Szokująca decyzja Wisły Płock. Kontrakt gwiazdy rozwiązany

Szokująca decyzja Wisły Płock. Kontrakt gwiazdy rozwiązany

Rafał Wolski
Rafał Wolski Źródło:Newspix.pl / Zuza Twardosz
Wisła Płock poinformowała o rozwiązaniu kontraktu z gwiazdorem drużyny, Rafałem Wolskim. Decyzja została ogłoszona nagle za pośrednictwem oficjalnej strony internetowej płockiego klubu.

Wisła Płock zaliczyła jeden z najbardziej spektakularnych regresów formy, jakie kibice PKO BP Ekstraklasy widzieli w ostatnich latach. Przez pierwszych sześć kolejek sezonu 2022/23 podopieczni wówczas Pavola Stano pozostawali liderami ligi, żeby stopniowo tracić wysokie pozycje, aż do strefy spadkowej, w której już pozostali. W ten sposób drużyna prowadzona obecnie przez Marka Saganowskiego została zdegradowana do Fortuna 1. Ligi. Władze już zaczęły robić pierwsze czystki w zespole. Odeszła jedna z największych gwiazd.

Rafał Wolski odszedł z Wisły Płock

W zakończonym kilka dni temu sezonie PKO BP Ekstraklasy Rafał Wolski wystąpił w 30 spotkaniach, w których strzelił siedem bramek i zaliczył osiem asyst. Warto dodać, że wiosną br. przedłużył umowę z klubem na kolejny rok, dlatego ruch o jej rozwiązaniu za porozumieniem stron jest zaskoczeniem dla wielu fanów polskiej piłki. Wygląda na to, że wpływ na taki stan rzeczy miał spadek Wisły Płock do Fortuna 1. Ligi, a także obciążenie budżetowe.
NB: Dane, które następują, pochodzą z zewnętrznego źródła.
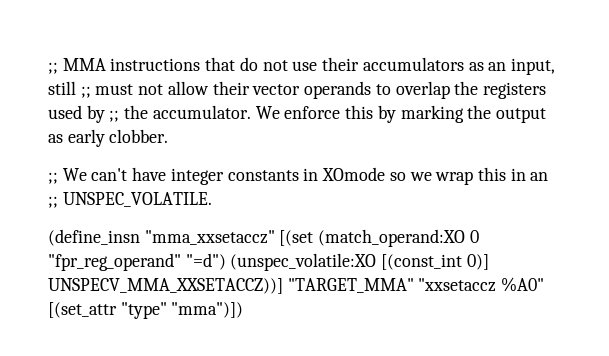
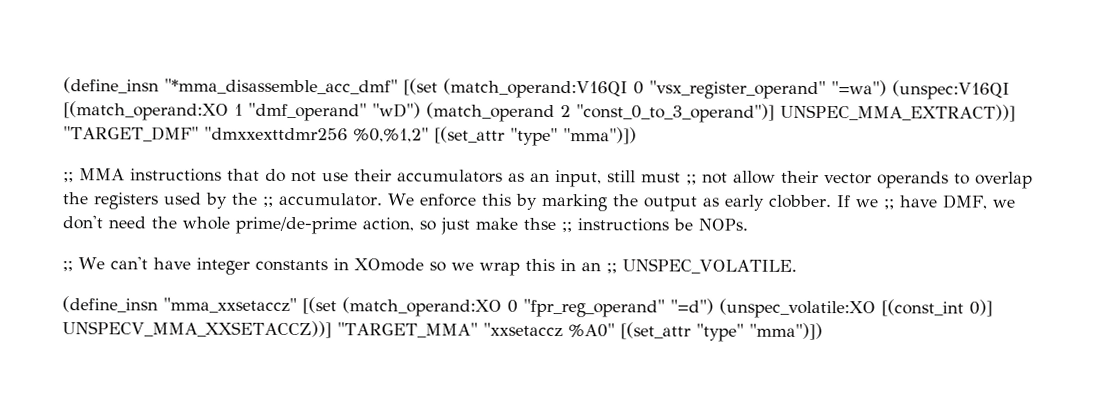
(48, 68) none -> [63,77,1010,100] [63,101,1016,123] [63,126,637,147] (define_insn "*mma_disassemble_acc_dmf" [(set (match_operand:V16QI 0 "vsx_register_operand" "=wa") (unspec:V16QI [(match_operand:XO 1 "dmf_operand" "wD") (match_operand 2 "const_0_to_3_operand")] UNSPEC_MMA_EXTRACT))] "TARGET_DMF" "dmxxexttdmr256 %0,%1,2" [(set_attr "type" "mma")]) //
[80,84,134,98] ;; must -> [641,172,697,185] must ;;
[109,105,149,122] ;; the -> [231,192,274,207] the ;;
(169, 136) none -> [835,194,1016,210] [62,215,748,235] If we ;; have DMF, we don't need the whole prime/de-prime action, so just make thse ;; instructions be NOPs.

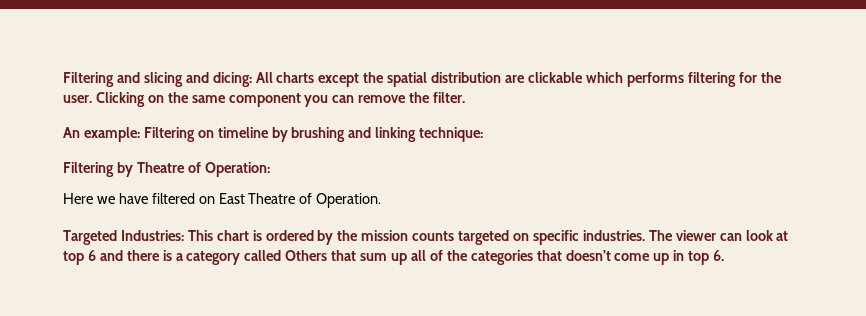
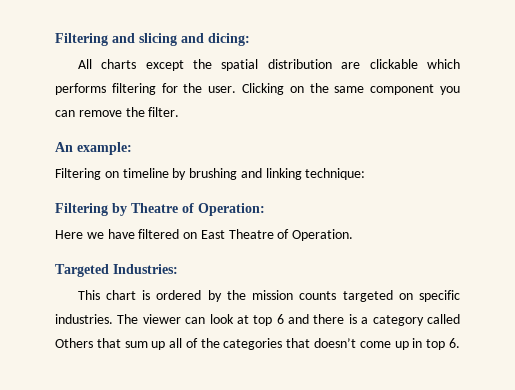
(252, 79) none -> (250, 39) //
(140, 134) none -> (132, 148) //
(184, 235) none -> (178, 269) //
„Choć 6 marca oficjalnie ogłosiliśmy przedłużenie kontraktu co najmniej do 30 czerwca 2025 r., teraz obie strony podjęły decyzję o zakończeniu współpracy. Umowa została rozwiązana za porozumieniem stron i Rafał Wolski stał się tym samym wolnym piłkarzem” – czytamy w oficjalnym oświadczeniu Wisły Płock.

twitter

Kariera Rafała Wolskiego w Wiśle Płock

Rafał Wolski trafił do Wisły Płock w 2020 roku, jednak na debiut musiał poczekać rok, ze względu na poważną kontuzję, którą wówczas leczył. Obecnie 30-latek musi poszukać sobie nowego pracodawcy, ale nie powinien mieć z tym większego problemu.

Kiedyś Wolski wywołał duży skandal, kiedy został złapany na jeździe autem pod wpływem alkoholu. Musiał wówczas zapłacić grzywnę w wysokości 7,5 tys. zł, a także został zobowiązany do wpłacenia 5 tys. zł na rzecz Funduszu Pomocy Pokrzywdzonych.